TASK BRIEF>
Where the records below show a line containing "7 SACHETS DE GROS", start copying; end with the line containing "subtotal: 600.74 -> 593.73", and copy it too.

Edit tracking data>
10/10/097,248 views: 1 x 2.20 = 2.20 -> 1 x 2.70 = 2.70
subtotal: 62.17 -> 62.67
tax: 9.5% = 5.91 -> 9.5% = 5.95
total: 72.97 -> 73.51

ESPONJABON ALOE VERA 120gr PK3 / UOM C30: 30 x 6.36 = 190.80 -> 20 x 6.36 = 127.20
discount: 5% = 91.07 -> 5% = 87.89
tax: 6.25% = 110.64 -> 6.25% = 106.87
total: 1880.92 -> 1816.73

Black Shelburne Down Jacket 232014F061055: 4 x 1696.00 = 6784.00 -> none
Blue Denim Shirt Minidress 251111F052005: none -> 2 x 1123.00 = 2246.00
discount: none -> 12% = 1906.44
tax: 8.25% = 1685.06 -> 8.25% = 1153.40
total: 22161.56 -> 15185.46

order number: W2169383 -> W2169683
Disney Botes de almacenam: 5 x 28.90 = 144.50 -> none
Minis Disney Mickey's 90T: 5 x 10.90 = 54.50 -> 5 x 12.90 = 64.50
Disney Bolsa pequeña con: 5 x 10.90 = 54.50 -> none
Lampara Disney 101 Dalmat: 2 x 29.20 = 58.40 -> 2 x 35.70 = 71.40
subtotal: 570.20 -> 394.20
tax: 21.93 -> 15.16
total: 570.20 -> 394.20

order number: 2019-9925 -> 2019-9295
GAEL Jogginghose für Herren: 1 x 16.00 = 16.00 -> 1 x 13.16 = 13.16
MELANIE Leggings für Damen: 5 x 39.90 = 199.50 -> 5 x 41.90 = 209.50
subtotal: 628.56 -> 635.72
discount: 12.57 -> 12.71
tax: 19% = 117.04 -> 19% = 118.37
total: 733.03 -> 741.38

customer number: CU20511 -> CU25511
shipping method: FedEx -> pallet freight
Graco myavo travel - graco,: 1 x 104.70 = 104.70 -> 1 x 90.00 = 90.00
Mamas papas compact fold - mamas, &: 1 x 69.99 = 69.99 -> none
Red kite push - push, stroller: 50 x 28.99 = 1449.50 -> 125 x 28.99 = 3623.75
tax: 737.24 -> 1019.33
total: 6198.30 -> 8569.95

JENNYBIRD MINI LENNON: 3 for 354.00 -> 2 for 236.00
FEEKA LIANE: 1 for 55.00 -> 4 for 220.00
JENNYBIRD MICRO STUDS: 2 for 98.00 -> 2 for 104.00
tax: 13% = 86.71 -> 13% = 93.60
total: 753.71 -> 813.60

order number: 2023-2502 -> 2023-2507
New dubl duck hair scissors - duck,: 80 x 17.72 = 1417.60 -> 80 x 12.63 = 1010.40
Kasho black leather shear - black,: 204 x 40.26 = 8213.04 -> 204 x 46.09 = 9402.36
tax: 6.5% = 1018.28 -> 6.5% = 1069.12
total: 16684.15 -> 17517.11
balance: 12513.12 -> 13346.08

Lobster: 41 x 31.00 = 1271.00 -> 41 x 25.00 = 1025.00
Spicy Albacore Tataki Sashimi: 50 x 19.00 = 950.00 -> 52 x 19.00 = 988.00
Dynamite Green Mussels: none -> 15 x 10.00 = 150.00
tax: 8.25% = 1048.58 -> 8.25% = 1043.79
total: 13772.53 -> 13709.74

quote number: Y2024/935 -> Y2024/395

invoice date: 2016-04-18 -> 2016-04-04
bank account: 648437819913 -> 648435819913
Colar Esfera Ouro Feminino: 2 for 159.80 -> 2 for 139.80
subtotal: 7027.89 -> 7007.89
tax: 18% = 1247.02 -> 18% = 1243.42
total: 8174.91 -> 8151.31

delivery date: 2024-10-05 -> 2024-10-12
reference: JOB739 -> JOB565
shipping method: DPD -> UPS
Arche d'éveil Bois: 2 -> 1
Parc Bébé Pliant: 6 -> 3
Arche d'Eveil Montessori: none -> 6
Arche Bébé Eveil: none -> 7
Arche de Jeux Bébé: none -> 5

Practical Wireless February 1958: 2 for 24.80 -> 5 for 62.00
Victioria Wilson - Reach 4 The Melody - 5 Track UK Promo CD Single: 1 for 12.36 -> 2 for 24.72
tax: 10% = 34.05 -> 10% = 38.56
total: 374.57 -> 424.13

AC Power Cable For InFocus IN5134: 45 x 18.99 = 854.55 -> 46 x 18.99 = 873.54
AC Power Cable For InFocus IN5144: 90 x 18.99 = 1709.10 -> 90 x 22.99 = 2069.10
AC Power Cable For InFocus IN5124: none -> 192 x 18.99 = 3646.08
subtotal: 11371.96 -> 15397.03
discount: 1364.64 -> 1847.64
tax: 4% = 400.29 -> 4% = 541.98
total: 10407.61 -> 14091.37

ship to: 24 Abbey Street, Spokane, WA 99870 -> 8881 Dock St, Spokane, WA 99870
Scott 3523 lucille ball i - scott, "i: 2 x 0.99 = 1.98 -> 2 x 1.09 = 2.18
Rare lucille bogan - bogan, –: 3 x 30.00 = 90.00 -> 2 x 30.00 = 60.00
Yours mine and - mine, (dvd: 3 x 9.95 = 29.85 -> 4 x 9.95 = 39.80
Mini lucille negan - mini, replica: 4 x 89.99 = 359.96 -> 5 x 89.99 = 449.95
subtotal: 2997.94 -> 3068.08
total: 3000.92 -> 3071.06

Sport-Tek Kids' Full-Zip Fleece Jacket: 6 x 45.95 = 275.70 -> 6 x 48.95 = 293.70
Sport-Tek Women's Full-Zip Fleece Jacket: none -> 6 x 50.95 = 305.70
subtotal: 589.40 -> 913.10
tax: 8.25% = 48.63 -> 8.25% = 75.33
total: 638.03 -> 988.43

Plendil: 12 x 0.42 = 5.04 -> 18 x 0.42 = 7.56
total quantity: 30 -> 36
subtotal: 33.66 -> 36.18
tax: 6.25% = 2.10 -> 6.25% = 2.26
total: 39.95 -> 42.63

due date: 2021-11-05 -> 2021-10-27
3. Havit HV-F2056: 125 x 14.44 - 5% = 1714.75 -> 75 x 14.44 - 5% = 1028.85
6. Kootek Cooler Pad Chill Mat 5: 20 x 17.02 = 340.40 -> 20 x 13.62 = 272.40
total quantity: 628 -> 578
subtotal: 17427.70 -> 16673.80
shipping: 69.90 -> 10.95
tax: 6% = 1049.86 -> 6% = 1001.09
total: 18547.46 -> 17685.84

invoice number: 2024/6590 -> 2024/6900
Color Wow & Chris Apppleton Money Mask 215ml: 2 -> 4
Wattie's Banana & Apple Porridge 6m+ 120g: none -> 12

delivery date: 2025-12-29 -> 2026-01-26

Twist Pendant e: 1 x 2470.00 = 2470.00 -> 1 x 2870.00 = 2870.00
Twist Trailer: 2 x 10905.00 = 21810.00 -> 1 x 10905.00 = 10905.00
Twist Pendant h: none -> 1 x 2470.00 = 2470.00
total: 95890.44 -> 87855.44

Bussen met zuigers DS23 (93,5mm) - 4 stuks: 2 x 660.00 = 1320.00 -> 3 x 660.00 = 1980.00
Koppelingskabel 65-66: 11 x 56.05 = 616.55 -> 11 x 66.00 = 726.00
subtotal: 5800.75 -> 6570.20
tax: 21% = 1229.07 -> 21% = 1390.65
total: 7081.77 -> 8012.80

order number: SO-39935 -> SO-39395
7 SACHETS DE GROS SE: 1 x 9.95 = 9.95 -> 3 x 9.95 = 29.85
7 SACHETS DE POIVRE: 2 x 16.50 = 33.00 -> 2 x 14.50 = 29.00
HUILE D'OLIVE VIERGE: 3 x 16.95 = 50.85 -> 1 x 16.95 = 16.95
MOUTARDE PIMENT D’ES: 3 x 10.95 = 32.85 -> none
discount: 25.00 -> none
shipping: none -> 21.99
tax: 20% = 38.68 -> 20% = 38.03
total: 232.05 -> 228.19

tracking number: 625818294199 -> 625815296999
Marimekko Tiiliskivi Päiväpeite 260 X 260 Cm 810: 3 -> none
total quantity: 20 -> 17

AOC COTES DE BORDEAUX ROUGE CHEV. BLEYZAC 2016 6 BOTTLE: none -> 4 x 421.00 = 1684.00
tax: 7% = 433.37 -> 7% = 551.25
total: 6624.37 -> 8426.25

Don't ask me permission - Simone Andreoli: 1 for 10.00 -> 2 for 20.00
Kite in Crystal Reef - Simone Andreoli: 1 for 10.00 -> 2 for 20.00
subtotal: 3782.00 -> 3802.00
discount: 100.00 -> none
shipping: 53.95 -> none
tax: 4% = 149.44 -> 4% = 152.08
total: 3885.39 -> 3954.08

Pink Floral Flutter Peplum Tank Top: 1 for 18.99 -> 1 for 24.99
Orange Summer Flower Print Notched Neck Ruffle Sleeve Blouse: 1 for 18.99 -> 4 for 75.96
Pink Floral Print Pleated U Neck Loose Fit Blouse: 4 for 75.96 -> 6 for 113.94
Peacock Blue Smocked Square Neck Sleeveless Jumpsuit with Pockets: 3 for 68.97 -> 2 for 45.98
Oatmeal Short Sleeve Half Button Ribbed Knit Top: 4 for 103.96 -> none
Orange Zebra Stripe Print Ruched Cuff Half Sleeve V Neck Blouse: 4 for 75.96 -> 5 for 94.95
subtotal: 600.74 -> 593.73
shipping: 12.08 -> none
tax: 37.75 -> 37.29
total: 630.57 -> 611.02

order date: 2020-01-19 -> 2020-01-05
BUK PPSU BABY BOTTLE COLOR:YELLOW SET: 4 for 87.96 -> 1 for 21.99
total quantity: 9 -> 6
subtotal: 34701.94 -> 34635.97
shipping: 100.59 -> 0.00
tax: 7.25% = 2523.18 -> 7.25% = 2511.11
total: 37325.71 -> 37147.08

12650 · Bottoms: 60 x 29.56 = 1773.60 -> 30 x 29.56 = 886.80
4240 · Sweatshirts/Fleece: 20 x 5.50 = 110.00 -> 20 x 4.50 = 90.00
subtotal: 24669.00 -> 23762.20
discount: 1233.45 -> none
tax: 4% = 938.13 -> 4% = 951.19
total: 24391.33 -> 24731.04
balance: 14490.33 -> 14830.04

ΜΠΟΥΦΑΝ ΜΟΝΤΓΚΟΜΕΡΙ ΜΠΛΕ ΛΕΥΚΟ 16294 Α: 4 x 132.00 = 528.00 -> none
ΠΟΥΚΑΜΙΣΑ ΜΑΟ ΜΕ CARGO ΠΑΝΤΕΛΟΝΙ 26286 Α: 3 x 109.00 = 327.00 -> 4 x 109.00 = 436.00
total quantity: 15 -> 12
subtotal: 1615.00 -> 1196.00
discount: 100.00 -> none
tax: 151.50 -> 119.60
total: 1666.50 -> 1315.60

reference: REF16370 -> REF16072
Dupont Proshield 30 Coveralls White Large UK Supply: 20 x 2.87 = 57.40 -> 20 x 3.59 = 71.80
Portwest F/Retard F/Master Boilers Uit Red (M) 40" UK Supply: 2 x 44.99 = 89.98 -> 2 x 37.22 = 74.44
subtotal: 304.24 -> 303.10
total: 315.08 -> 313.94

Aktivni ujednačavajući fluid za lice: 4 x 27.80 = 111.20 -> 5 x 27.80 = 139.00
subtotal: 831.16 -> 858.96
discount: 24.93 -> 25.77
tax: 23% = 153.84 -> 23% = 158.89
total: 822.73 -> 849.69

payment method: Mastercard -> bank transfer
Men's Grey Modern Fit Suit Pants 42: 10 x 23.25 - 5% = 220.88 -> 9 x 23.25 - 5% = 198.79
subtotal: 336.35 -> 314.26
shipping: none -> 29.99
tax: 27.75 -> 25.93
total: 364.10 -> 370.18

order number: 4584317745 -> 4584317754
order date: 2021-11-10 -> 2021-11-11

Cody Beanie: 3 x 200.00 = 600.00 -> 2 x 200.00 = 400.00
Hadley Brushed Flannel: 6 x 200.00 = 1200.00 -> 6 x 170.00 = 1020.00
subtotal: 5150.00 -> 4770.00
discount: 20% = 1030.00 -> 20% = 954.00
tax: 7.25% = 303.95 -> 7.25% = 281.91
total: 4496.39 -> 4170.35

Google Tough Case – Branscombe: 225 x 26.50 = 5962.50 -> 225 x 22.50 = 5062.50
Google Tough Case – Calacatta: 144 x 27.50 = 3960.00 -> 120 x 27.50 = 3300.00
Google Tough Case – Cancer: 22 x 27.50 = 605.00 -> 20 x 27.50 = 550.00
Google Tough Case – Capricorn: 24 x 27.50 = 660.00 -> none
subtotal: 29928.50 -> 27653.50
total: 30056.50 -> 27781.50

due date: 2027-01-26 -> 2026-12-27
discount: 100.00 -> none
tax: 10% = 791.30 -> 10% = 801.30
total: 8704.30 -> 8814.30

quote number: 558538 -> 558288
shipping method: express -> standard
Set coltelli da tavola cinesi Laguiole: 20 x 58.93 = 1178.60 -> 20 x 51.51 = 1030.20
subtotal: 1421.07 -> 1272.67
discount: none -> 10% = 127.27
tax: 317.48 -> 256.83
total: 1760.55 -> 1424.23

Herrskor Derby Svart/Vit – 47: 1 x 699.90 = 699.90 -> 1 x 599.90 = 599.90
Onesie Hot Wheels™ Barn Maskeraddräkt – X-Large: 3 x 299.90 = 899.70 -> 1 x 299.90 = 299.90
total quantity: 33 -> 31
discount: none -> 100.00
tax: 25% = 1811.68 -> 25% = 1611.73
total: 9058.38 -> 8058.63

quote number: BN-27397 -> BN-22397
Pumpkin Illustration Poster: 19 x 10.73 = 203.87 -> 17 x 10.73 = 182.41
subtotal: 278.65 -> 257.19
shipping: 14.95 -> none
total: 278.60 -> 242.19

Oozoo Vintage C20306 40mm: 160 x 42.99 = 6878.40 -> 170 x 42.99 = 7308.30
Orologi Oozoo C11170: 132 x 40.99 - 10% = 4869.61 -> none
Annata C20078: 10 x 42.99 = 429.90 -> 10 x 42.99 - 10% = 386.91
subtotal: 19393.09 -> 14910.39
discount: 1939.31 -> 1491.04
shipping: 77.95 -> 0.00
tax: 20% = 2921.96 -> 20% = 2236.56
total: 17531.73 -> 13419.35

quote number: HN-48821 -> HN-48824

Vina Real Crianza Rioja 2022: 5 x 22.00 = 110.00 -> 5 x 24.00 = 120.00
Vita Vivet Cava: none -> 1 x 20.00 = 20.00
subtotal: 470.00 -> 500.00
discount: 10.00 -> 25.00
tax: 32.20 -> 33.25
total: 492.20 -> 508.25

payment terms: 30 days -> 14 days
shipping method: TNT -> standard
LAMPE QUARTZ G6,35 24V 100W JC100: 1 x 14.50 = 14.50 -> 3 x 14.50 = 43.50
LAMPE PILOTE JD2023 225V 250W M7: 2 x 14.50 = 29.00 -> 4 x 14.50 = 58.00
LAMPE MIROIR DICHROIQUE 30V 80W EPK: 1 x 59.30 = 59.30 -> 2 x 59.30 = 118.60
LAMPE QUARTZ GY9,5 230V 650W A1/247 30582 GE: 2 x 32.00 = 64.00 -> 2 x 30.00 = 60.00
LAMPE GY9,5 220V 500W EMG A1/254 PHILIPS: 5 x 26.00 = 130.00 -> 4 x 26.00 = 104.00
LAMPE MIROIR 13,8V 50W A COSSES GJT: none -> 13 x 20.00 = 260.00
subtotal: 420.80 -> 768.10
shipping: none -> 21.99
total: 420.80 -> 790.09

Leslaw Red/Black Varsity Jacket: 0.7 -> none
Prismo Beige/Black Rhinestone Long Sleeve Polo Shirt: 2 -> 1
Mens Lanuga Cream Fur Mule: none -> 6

RESULT BELOW>
7 SACHETS DE GROS SE: 1 x 9.95 = 9.95 -> 3 x 9.95 = 29.85
7 SACHETS DE POIVRE: 2 x 16.50 = 33.00 -> 2 x 14.50 = 29.00
HUILE D'OLIVE VIERGE: 3 x 16.95 = 50.85 -> 1 x 16.95 = 16.95
MOUTARDE PIMENT D’ES: 3 x 10.95 = 32.85 -> none
discount: 25.00 -> none
shipping: none -> 21.99
tax: 20% = 38.68 -> 20% = 38.03
total: 232.05 -> 228.19

tracking number: 625818294199 -> 625815296999
Marimekko Tiiliskivi Päiväpeite 260 X 260 Cm 810: 3 -> none
total quantity: 20 -> 17

AOC COTES DE BORDEAUX ROUGE CHEV. BLEYZAC 2016 6 BOTTLE: none -> 4 x 421.00 = 1684.00
tax: 7% = 433.37 -> 7% = 551.25
total: 6624.37 -> 8426.25

Don't ask me permission - Simone Andreoli: 1 for 10.00 -> 2 for 20.00
Kite in Crystal Reef - Simone Andreoli: 1 for 10.00 -> 2 for 20.00
subtotal: 3782.00 -> 3802.00
discount: 100.00 -> none
shipping: 53.95 -> none
tax: 4% = 149.44 -> 4% = 152.08
total: 3885.39 -> 3954.08

Pink Floral Flutter Peplum Tank Top: 1 for 18.99 -> 1 for 24.99
Orange Summer Flower Print Notched Neck Ruffle Sleeve Blouse: 1 for 18.99 -> 4 for 75.96
Pink Floral Print Pleated U Neck Loose Fit Blouse: 4 for 75.96 -> 6 for 113.94
Peacock Blue Smocked Square Neck Sleeveless Jumpsuit with Pockets: 3 for 68.97 -> 2 for 45.98
Oatmeal Short Sleeve Half Button Ribbed Knit Top: 4 for 103.96 -> none
Orange Zebra Stripe Print Ruched Cuff Half Sleeve V Neck Blouse: 4 for 75.96 -> 5 for 94.95
subtotal: 600.74 -> 593.73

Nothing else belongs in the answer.